Tuesday, March 3, 2015

Round Robin Internet Failover Setup



Ahoy! It's been a while and been to busy. Here is another of my personal projects and I hope this could help others too. I have updated the instructions below so that it would be easier to follow. I hope :)

In this setup I used gateway switching on the WAN side if a fail on the current router occurred.
Below is a sample graphic on how this setup was made…


 





From the Router side:
- the DHCP was disabled
- set their IP for example in setting like 192.168.0.1/24 for the first router, 192.168.0.2/24 for the second and so on.

For the Server:
- Set it’s WAN IP like 192.168.0.10/24 or  whatever  IP you want as long as the Routers and your server are on the same subnet
- Set the LAN side like 192.168.1/24 or what ever IP you like as long as it is not the same subnet as the WAN side
- setup the Server for the LAN side as DHCP, BIND(optional), SQUID(optional).(kindly see the link)
- the IPTABLES for MASQUERADING for LAN for internet sharing. (kindly see the link)
- I used Ubuntu linux as my server in this setup.
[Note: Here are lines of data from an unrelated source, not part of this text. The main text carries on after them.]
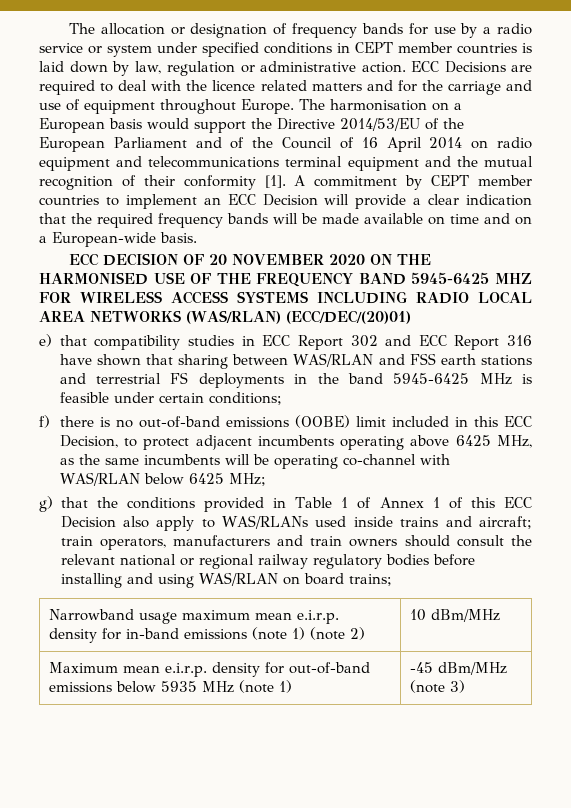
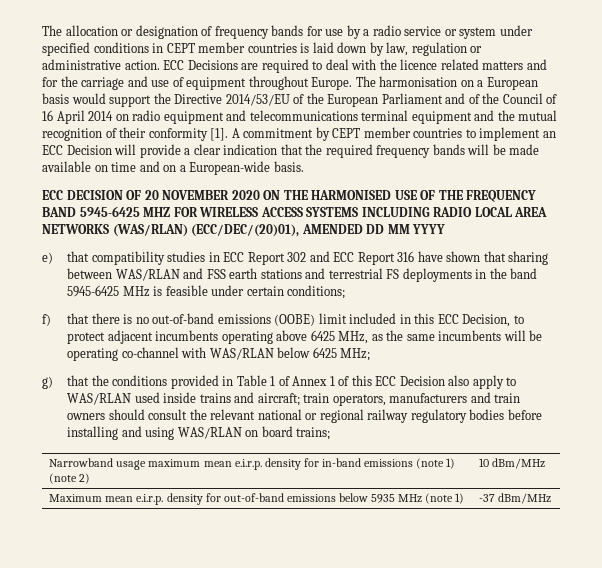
- ECC DECISION OF 20 NOVEMBER 2020 ON THE HARMONISED USE OF THE FREQUENCY BAND 5945-6425 MHZ FOR WIRELESS ACCESS SYSTEMS INCLUDING RADIO LOCAL AREA NETWORKS (WAS/RLAN) (ECC/DEC/(20)01)
+ ECC DECISION OF 20 NOVEMBER 2020 ON THE HARMONISED USE OF THE FREQUENCY BAND 5945-6425 MHZ FOR WIRELESS ACCESS SYSTEMS INCLUDING RADIO LOCAL AREA NETWORKS (WAS/RLAN) (ECC/DEC/(20)01), AMENDED DD MM YYYY
- f) there is no out-of-band emissions (OOBE) limit included in this ECC Decision, to protect adjacent incumbents operating above 6425 MHz, as the same incumbents will be operating co-channel with WAS/RLAN below 6425 MHz;
+ f) that there is no out-of-band emissions (OOBE) limit included in this ECC Decision, to protect adjacent incumbents operating above 6425 MHz, as the same incumbents will be operating co-channel with WAS/RLAN below 6425 MHz;
- g) that the conditions provided in Table 1 of Annex 1 of this ECC Decision also apply to WAS/RLANs used inside trains and aircraft; train operators, manufacturers and train owners should consult the relevant national or regional railway regulatory bodies before installing and using WAS/RLAN on board trains;
+ g) that the conditions provided in Table 1 of Annex 1 of this ECC Decision also apply to WAS/RLAN used inside trains and aircraft; train operators, manufacturers and train owners should consult the relevant national or regional railway regulatory bodies before installing and using WAS/RLAN on board trains;
- Maximum mean e.i.r.p. density for out-of-band emissions below 5935 MHz (note 1) | -45 dBm/MHz (note 3)
+ Maximum mean e.i.r.p. density for out-of-band emissions below 5935 MHz (note 1) | -37 dBm/MHz

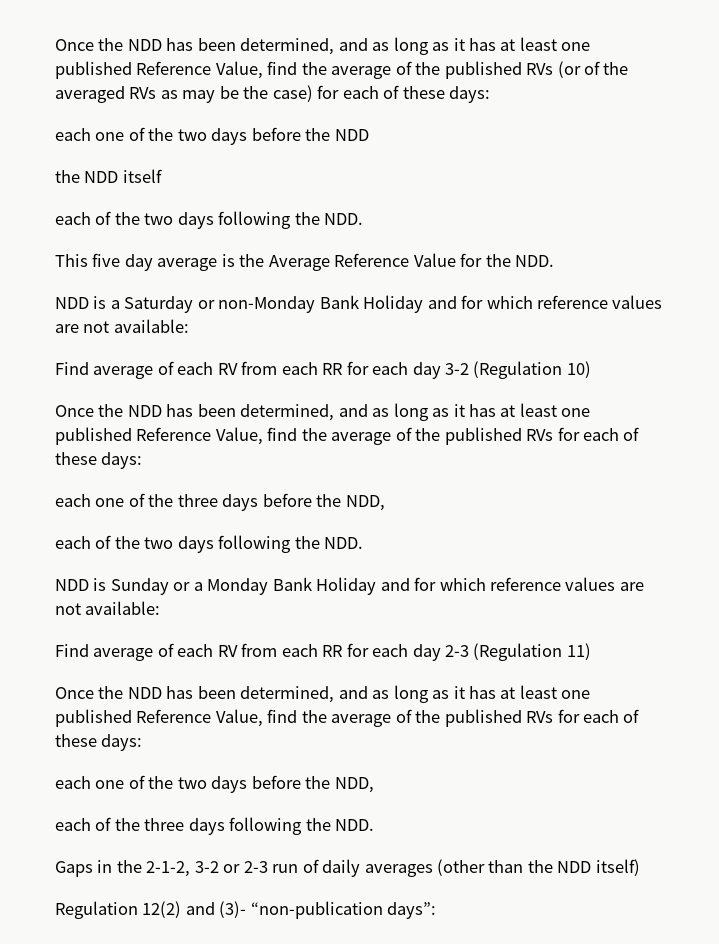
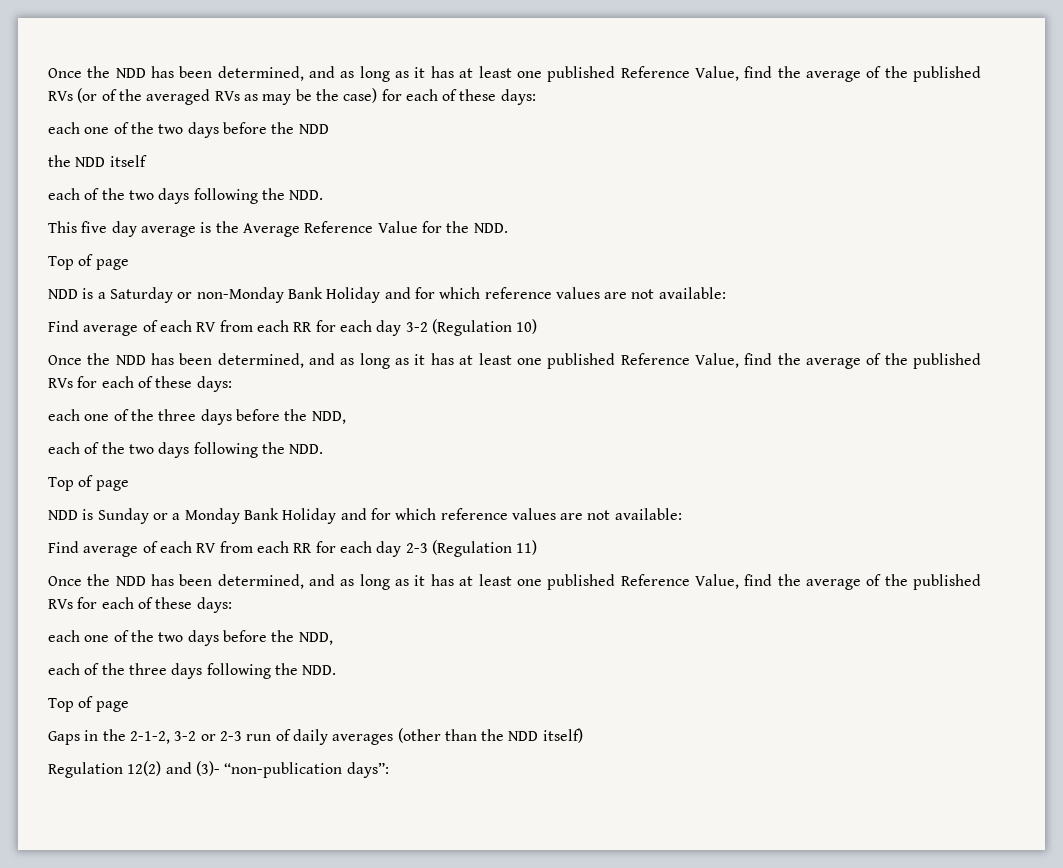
  This five day average is the Average Reference Value for the NDD.
+ Top of page
  each one of the three days before the NDD,
  each of the two days following the NDD.
+ Top of page
  each of the three days following the NDD.
+ Top of page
Script1 the route table. You can save this as rtable.sh:
#!/bin/bash
# This is my route add script.
# created by verZion 2/26/2015
# place this in /etc/rc.local for this to run at startup

#clear the current route table
/sbin/route del -net 0.0.0.0
/sbin/route del -net 0.0.0.0
/sbin/route del -net 0.0.0.0

#deploy the route table. Note that the last executed is the primary used gateway
/sbin/route add -net 0.0.0.0 netmask 0.0.0.0 gw 192.168.0.3
/sbin/route add -net 0.0.0.0 netmask 0.0.0.0 gw 192.168.0.2
/sbin/route add -net 0.0.0.0 netmask 0.0.0.0 gw 192.168.0.1
#end of script

- make rtable.sh executable
# chmod a+x rtable.sh
 
- To test Script1 execute it manually and to see if the last executed route is in the beginning of the output list.
# ./rtable.sh 
# netstat -nr            (to check the route table)
Example output on the deployed route table...
$ netstat -nr
Kernel IP routing table
Destination     Gateway         Genmask         Flags   MSS Window  irtt Iface
0.0.0.0         192.168.0.1     0.0.0.0         UG        0 0          0 eth0
0.0.0.0         192.168.0.2     0.0.0.0         UG        0 0          0 eth0
0.0.0.0         192.168.0.3     0.0.0.0         UG        0 0          0 eth0
169.254.0.0     0.0.0.0         255.255.0.0     U         0 0          0 eth0
192.168.1.0     0.0.0.0         255.255.255.0   U         0 0          0 eth1
192.168.0.0     0.0.0.0         255.255.255.0   U         0 0          0 eth0


- If there are no problems encountered on the rtable.sh script put it in /etc/rc.local file. Just put it above exit 0 line 
ex: 
#!/bin/sh -e
#
# rc.local
#
# This script is executed at the end of each multiuser runlevel.
# Make sure that the script will "exit 0" on success or any other
# value on error.
#
# In order to enable or disable this script just change the execution
# bits.
#
# By default this script does nothing.


 /home/verzion/rtable.sh  


 exit 0

#####
Script2 the failover:
- Below is the script I created for the round robin internet failover. Save it as filename netfailover.sh
#!/bin/bash
# This is my internet failover script.
# created by verZion 2/26/2015
# Placed this in cron and set it to run every 5 mins to check the connection.
# Why 5mins? It's because it will download a 2MB file to determine the
# consistency of the connection.
# If you wish for a lighter checking uncomment the PING line below and set it to cron to check
# every 1minute. Note cron smallest interval is 1 minute, no seconds.
# updated 3/6/2015 - found some bugs on the loop statement

#failsw Legend
# 0 = do the check.
# 1 = failure encountered. Email the admins.
# 2 = critical error stop the email until the admin do something to fix the problem


#initialize some variables
loop1=1
dum01=0
failsw=0
gwh=3
#uncomment dURL if you are going to use download as check tool
#dURL="http://squid.acmeconsulting.it/download/squid-2.7.STABLE8-bin.zip"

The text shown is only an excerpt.